As a general rule, a PPP is awarded in a negotiated procedure under the conditions set out by the contracting authority in the procurement documents. Usually, the contracts are awarded based on price and quality criteria. An award based solely on the price criterion is uncommon.
In case of an institutional PPP, i.e. the formation of a separate legal entity in which the contracting authority holds shares, procurement law applies on the formation of the legal entity if from an economic perspective with the formation the contracting authority simultaneously awards the procurement contract e.g. by providing the newly formed company the right to provide certain works on the property of the contracting authority. Accordingly, the award of the actual works or service contract does not require a second award procedure if the formation of the legal entity was conducted pursuant to procurement law and the scope of the contract to be awarded to this legal entity was disclosed in said procedure.
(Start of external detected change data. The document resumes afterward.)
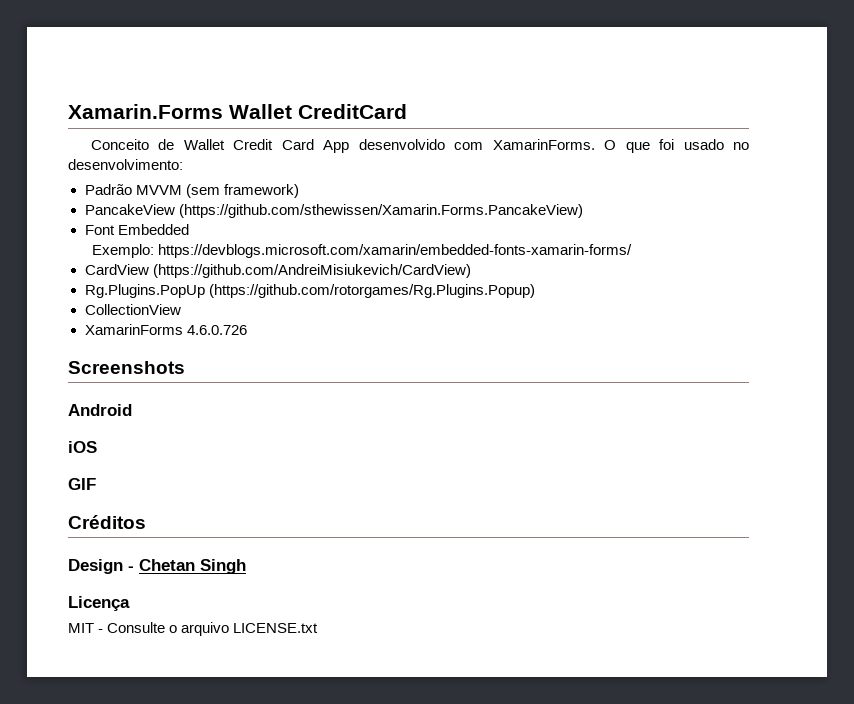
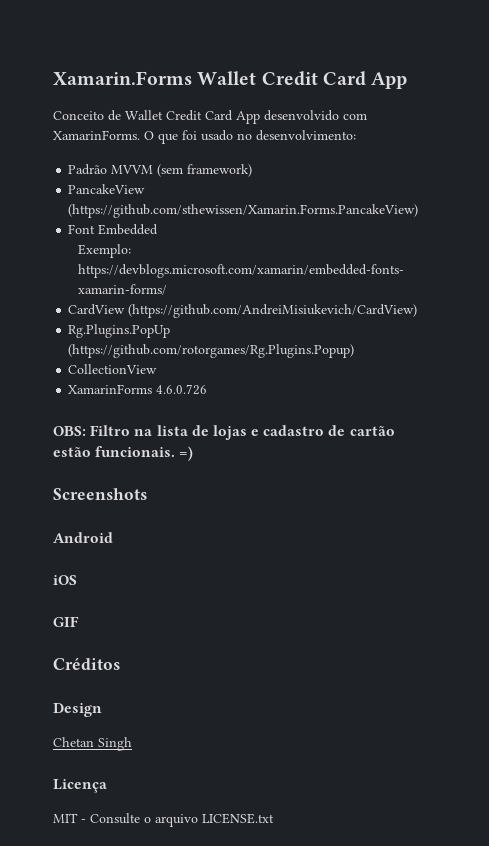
[298,104,407,119] CreditCard -> [261,71,408,89] Credit Card App
(247, 330) none -> [53,425,395,440] [53,446,194,461] // OBS: Filtro na lista de lojas e cadastro de cartão estão funcionais. =)
[128,566,134,571] - -> (102, 710) //

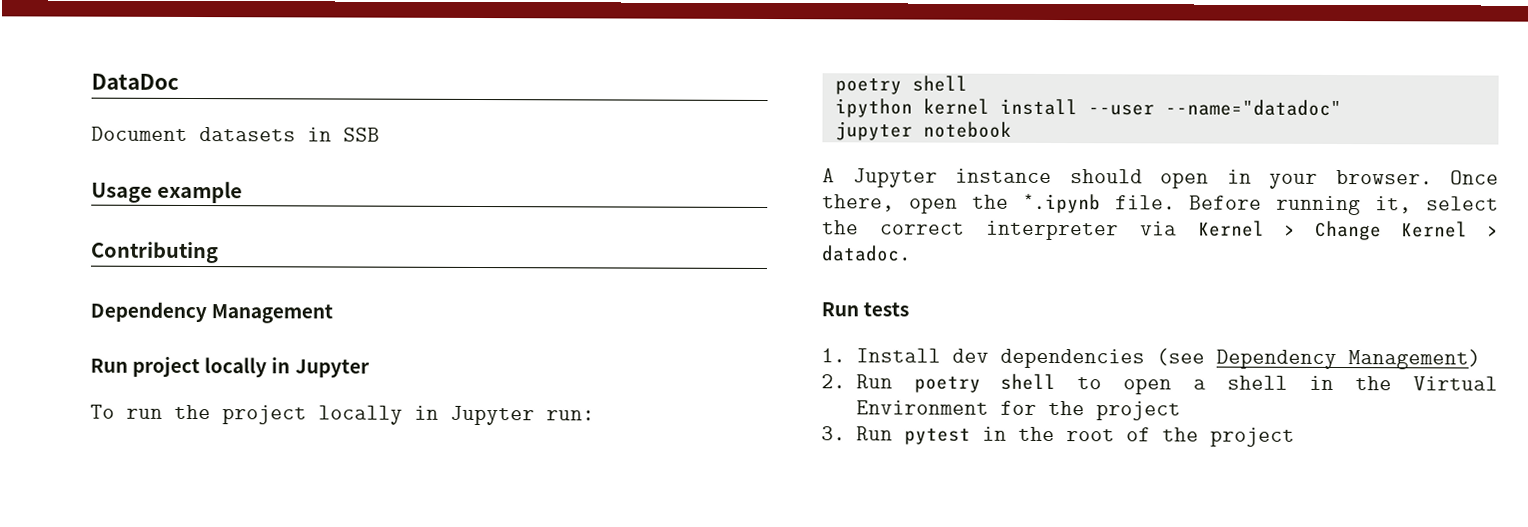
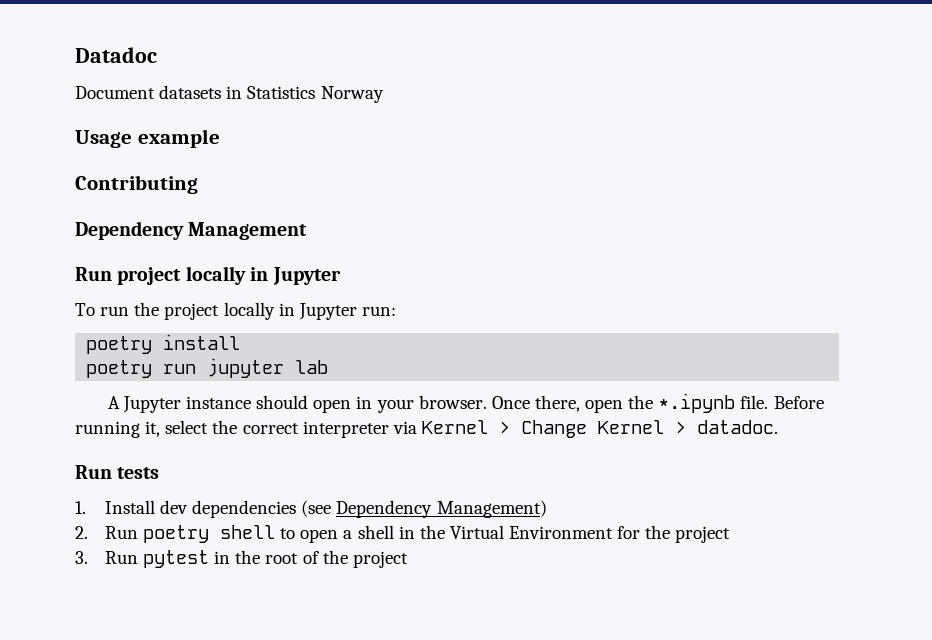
[91,73,179,90] DataDoc -> [75,47,157,63] Datadoc
[343,127,380,142] SSB -> [247,86,384,103] Statistics Norway
[911,75,968,92] [834,98,1342,118] [834,121,1012,141] shell // ipython kernel install --user --name="datadoc" // jupyter notebook -> [163,334,241,350] [86,358,329,378] install // poetry run jupyter lab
On 26 February 2014 the European Parliament and the Council adopted an all new directive creating specialized procurement law provisions on the award of concessions (Directive 2014/23/EU). This directive has been transposed into national German law on 12 April 2016. Concessions are now submitted to the separate regime of the KonzVgV if the estimated contract value equals or exceeds EUR 5,225,000. Accordingly, contracting authorities are obliged to address the award of a concession by way of publication of a concession notice (which is an equivalent to a contract notice) in the Official Journal of the European Union and have to comply with a differentiated procurement regulation. However, the contracting authority has some discretion regarding the organization of the procedure leading to the choice of concessionaire as far as this procedure is transparent, non-discriminatory and proportionate. For concessions lasting more than five years, the maximum duration of the concession shall not exceed the time that a concessionaire could reasonably be expected to take to recoup the investments made in operating the works or services together with a return on invested capital taking into account the investments required to achieve the specific contractual objectives.
The awarding of contracts is also subject to the provisions of antitrust law which prohibits agreements between competing enterprises that would effect the prevention, restriction or distortion of competition. Consequently, bidders are excluded from procurement procedures who are party to anti-competitive agreements regarding bidding. Anti-competitive agreements in this context are all practices capable of restricting or distorting competition. The term anti-competitive agreement is therefor not restricted to illegal practices, but also includes any other agreements and practices which do not comply with the principles of competition.
Furthermore, bid rigging (including taking and giving bribes in the context of public procurement) may also result in criminal charges according to German criminal laws.